*GIVEN RECORDS:*
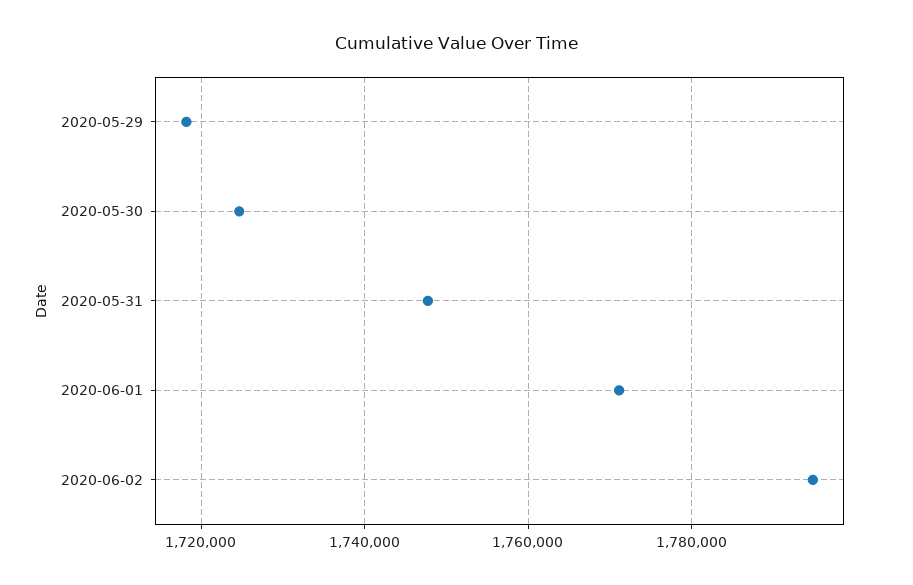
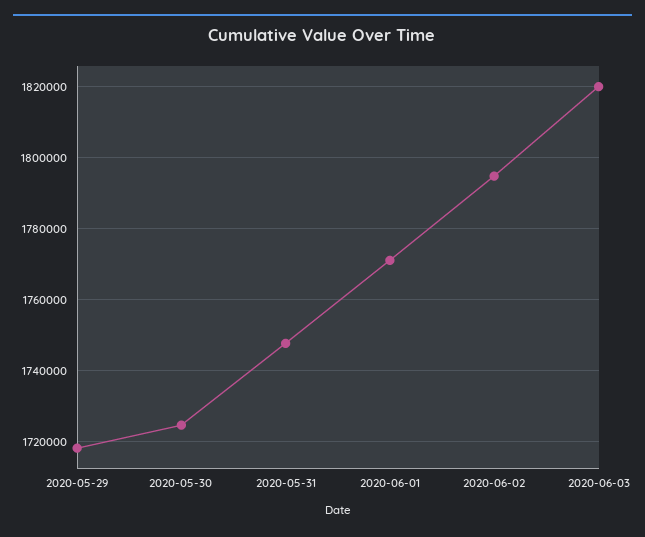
2020-06-03: none -> 1820000

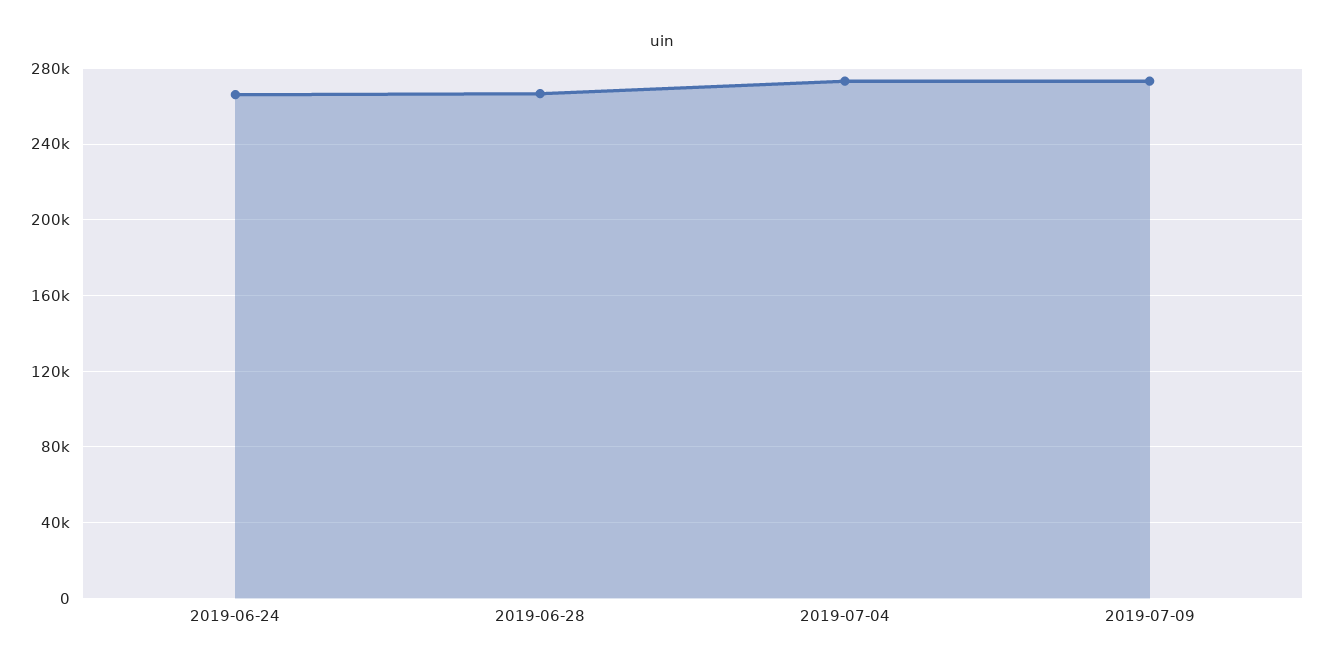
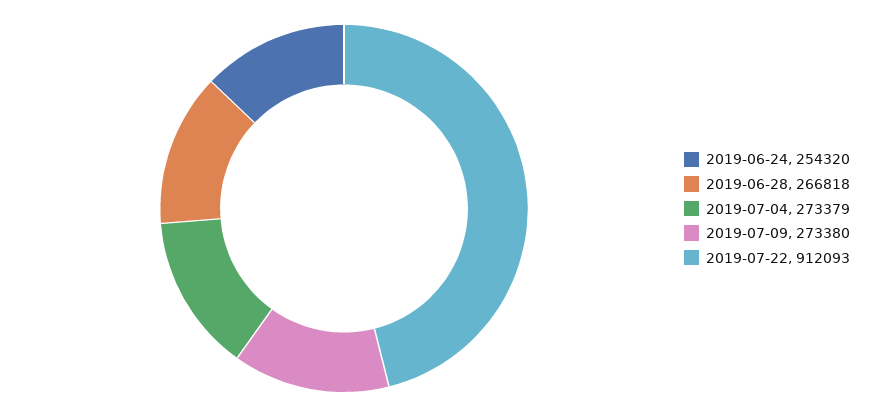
2019-06-24: 265000 -> 254320
2019-07-22: none -> 912093

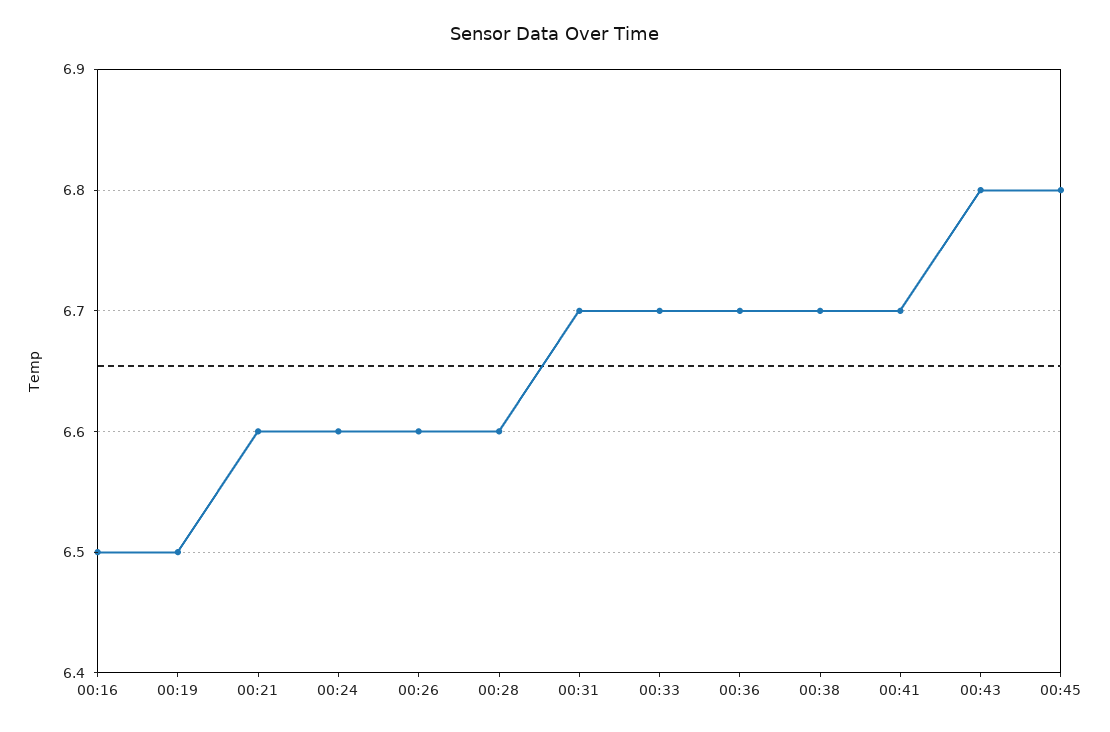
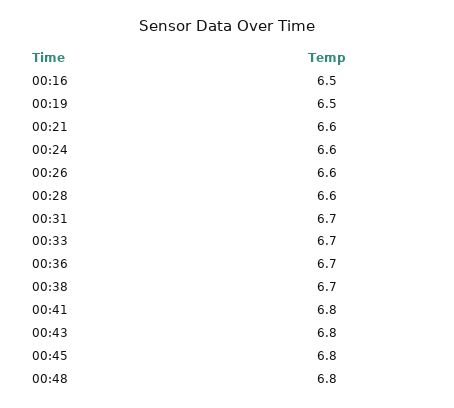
00:41: 6.7 -> 6.8
00:48: none -> 6.8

*WHAT IS REQUIRED:* Copy each line from the data above that includes "none".

*WRITTEN ANSWER:*
2020-06-03: none -> 1820000
2019-07-22: none -> 912093
00:48: none -> 6.8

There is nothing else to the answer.